* _Instructions to follow_
Search the data below, and report every line in which "kesa" occurs.

* _Extracted data_
----------------

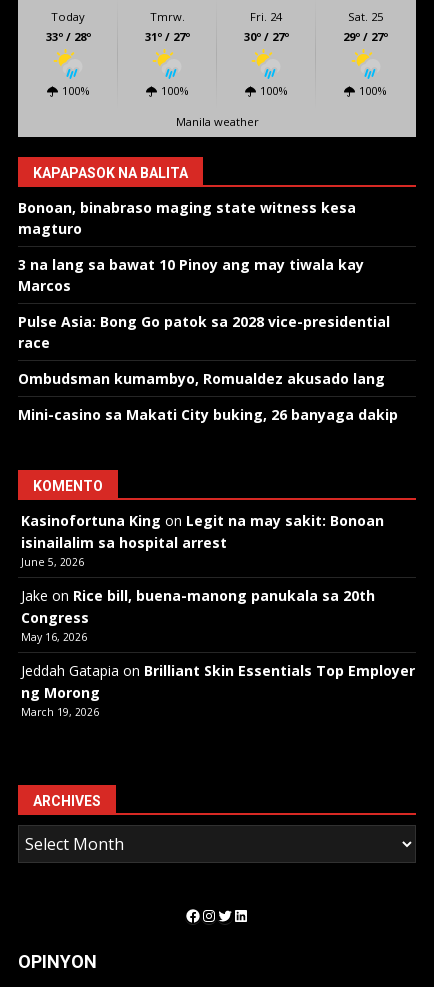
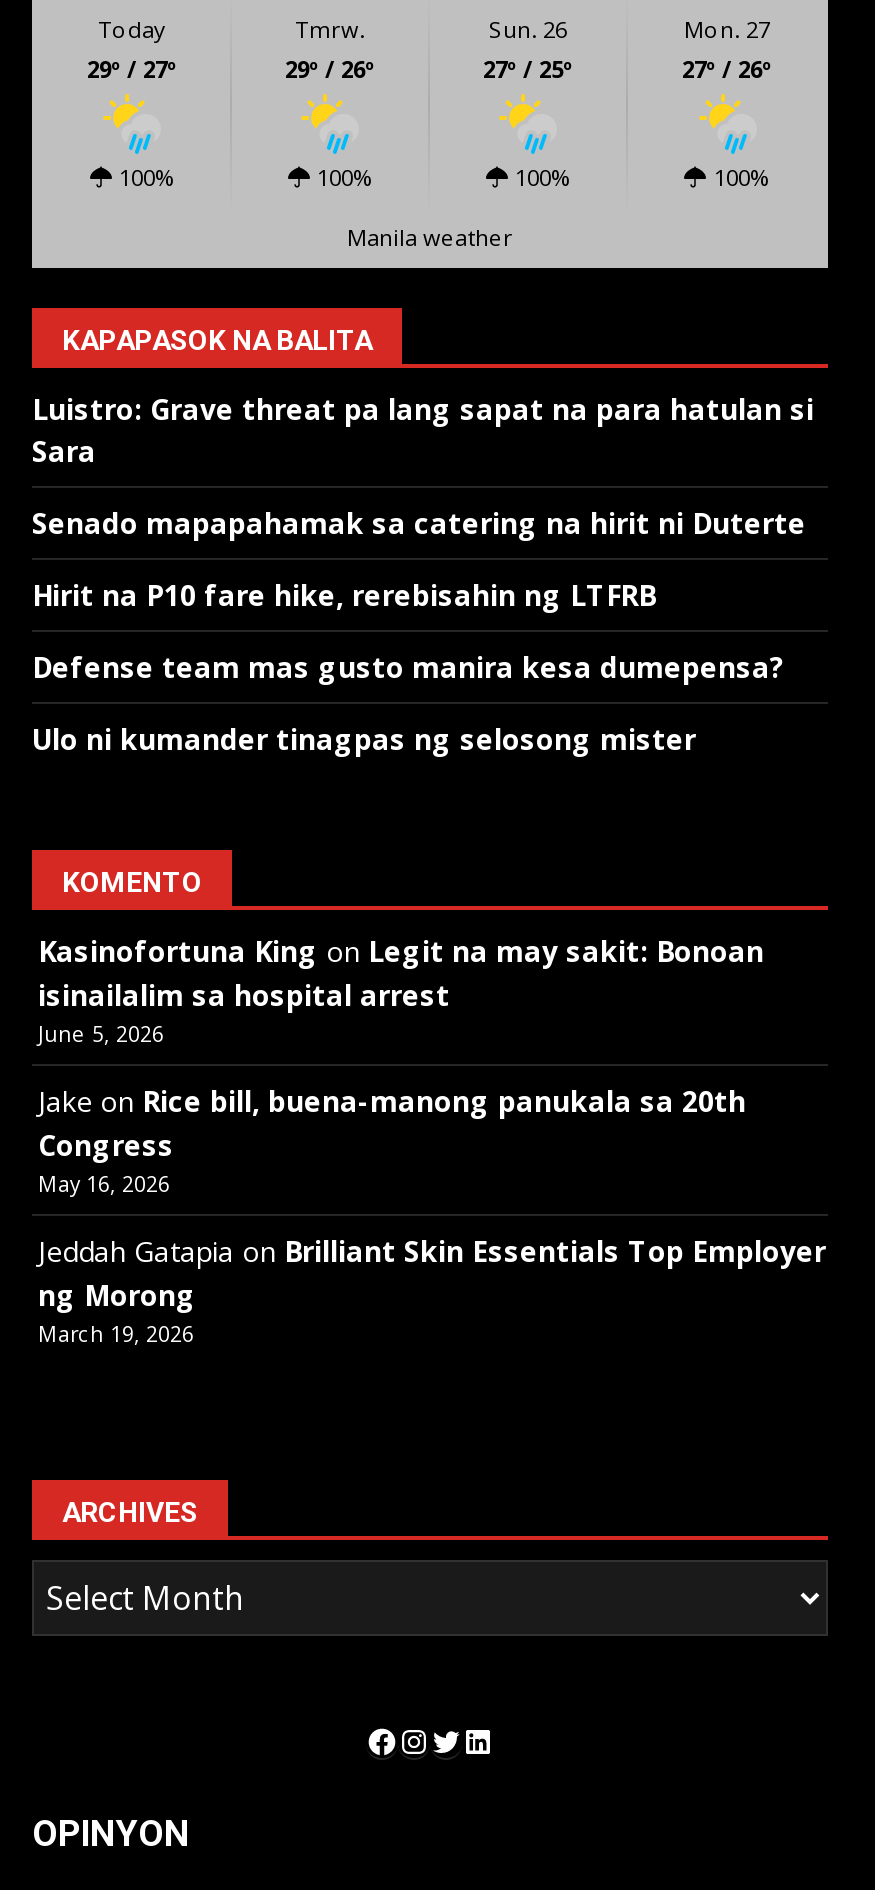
- Fri. 24
- 30º / 27º
+ Sun. 26
+ 27º / 25º

- Sat. 25
- 29º / 27º
+ Mon. 27
+ 27º / 26º

- 33º / 28º
+ 29º / 27º

- 31º / 27º
+ 29º / 26º

- Bonoan, binabraso maging state witness kesa
- magturo
+ Luistro: Grave threat pa lang sapat na para hatulan si
+ Sara

- 3 na lang sa bawat 10 Pinoy ang may tiwala kay
- Marcos
+ Senado mapapahamak sa catering na hirit ni Duterte

- Pulse Asia: Bong Go patok sa 2028 vice-presidential
- race
+ Hirit na P10 fare hike, rerebisahin ng LTFRB

- Ombudsman kumambyo, Romualdez akusado lang
+ Defense team mas gusto manira kesa dumepensa?

- Mini-casino sa Makati City buking, 26 banyaga dakip
+ Ulo ni kumander tinagpas ng selosong mister
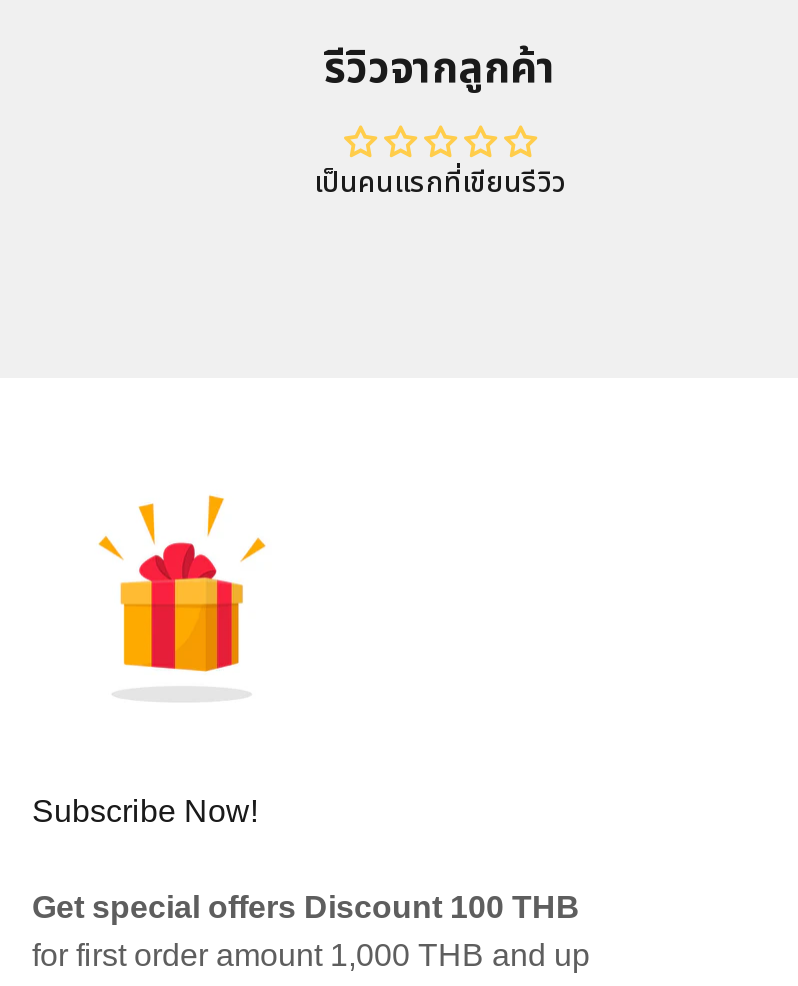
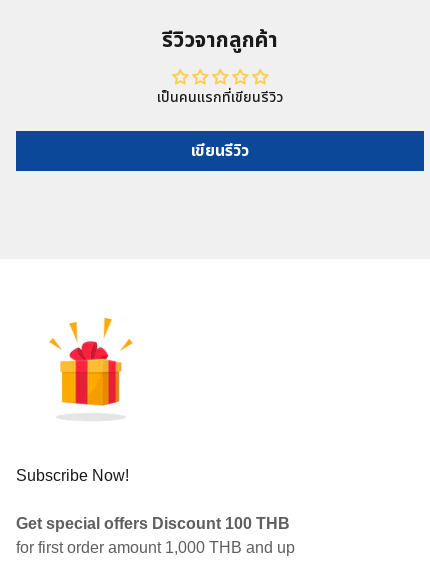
+ เขียนรีวิว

----------------

* _Response area_
- Bonoan, binabraso maging state witness kesa
+ Defense team mas gusto manira kesa dumepensa?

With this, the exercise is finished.